Write out each line of the records that has "Holtziger" in it.

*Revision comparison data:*
▬▬▬▬▬▬

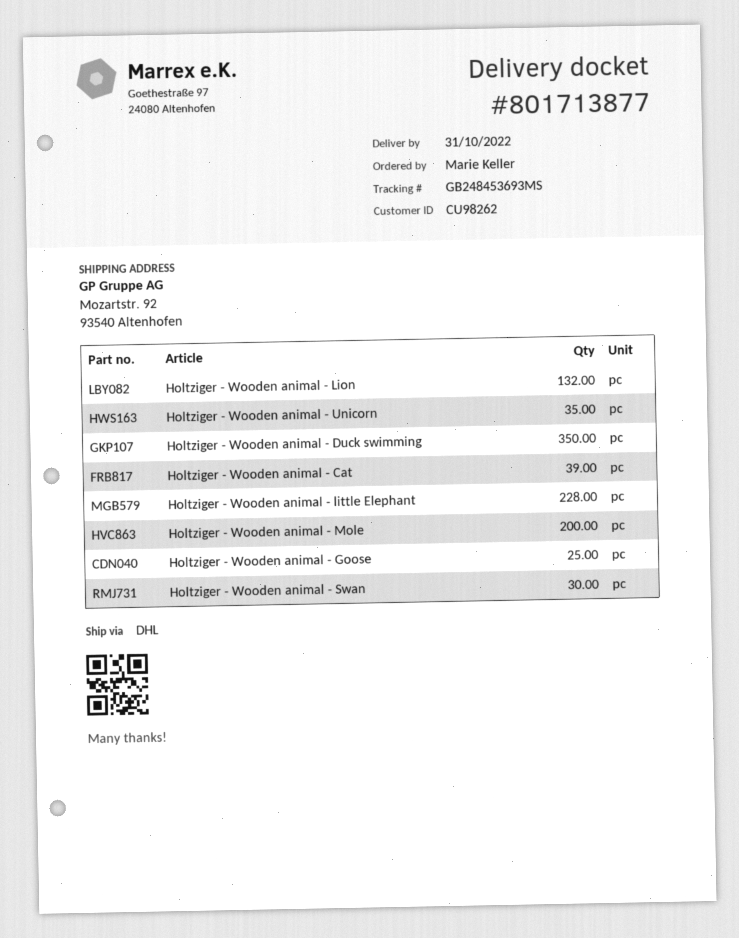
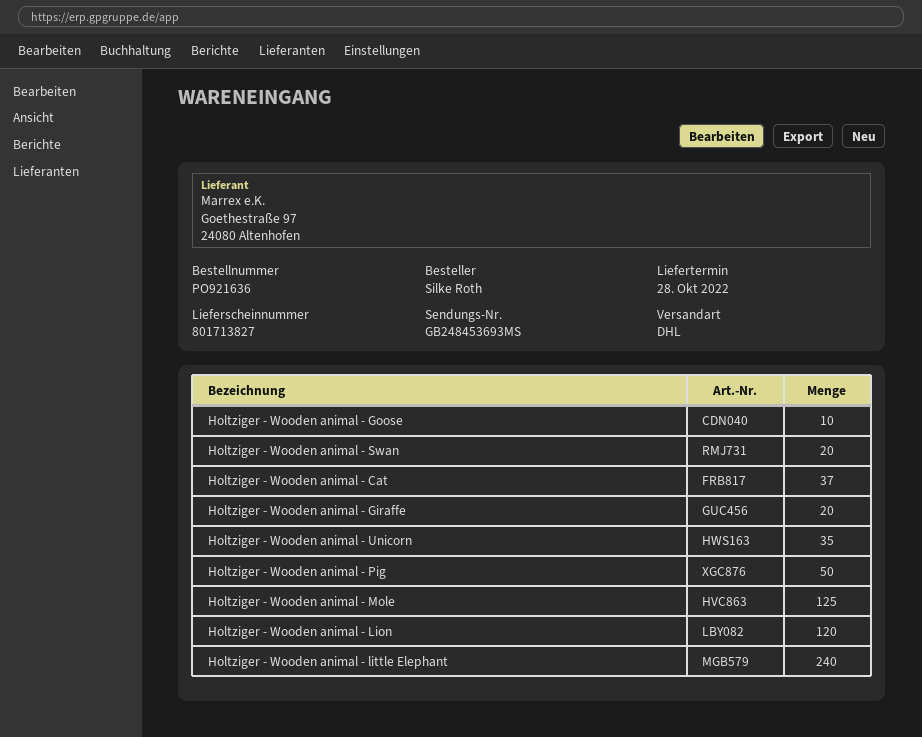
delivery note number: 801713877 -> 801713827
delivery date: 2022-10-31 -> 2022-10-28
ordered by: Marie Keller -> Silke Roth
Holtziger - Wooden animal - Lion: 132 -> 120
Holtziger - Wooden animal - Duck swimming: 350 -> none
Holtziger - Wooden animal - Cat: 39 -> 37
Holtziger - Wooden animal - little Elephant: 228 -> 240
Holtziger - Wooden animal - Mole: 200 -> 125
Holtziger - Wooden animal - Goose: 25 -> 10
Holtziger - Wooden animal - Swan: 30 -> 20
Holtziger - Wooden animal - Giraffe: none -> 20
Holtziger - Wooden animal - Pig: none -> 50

▬▬▬▬▬▬

*Finished task:*
Holtziger - Wooden animal - Lion: 132 -> 120
Holtziger - Wooden animal - Duck swimming: 350 -> none
Holtziger - Wooden animal - Cat: 39 -> 37
Holtziger - Wooden animal - little Elephant: 228 -> 240
Holtziger - Wooden animal - Mole: 200 -> 125
Holtziger - Wooden animal - Goose: 25 -> 10
Holtziger - Wooden animal - Swan: 30 -> 20
Holtziger - Wooden animal - Giraffe: none -> 20
Holtziger - Wooden animal - Pig: none -> 50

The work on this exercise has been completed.